== What you are asked to do ==
Every record below is to be retyped exactly, with the pictures left out.

== Data to process ==
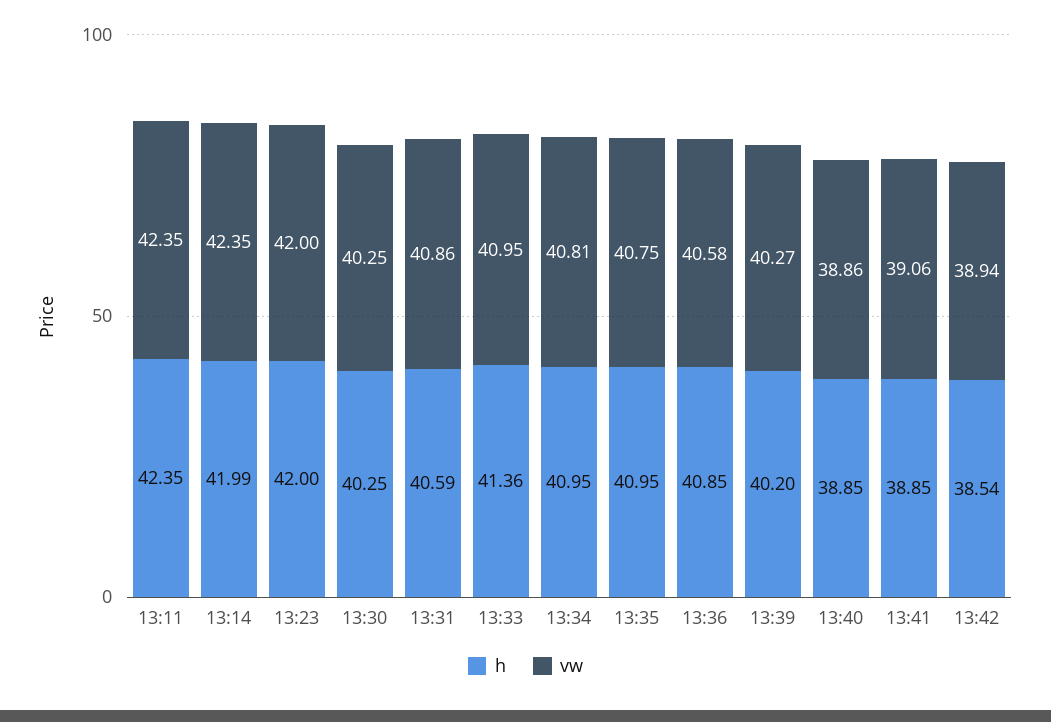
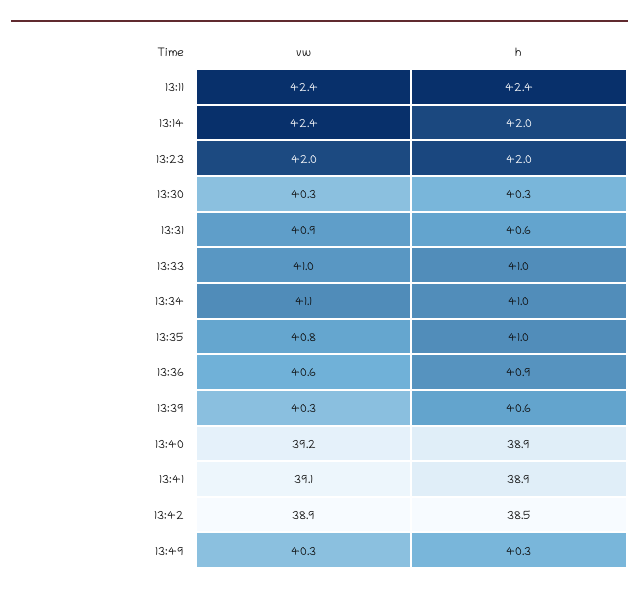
h, 13:33: 41.36 -> 41
vw, 13:34: 40.81 -> 41.1
h, 13:39: 40.2 -> 40.6
vw, 13:40: 38.86 -> 39.2
vw, 13:49: none -> 40.3
h, 13:49: none -> 40.3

== Exercise solution ==
h, 13:33: 41.36 -> 41
vw, 13:34: 40.81 -> 41.1
h, 13:39: 40.2 -> 40.6
vw, 13:40: 38.86 -> 39.2
vw, 13:49: none -> 40.3
h, 13:49: none -> 40.3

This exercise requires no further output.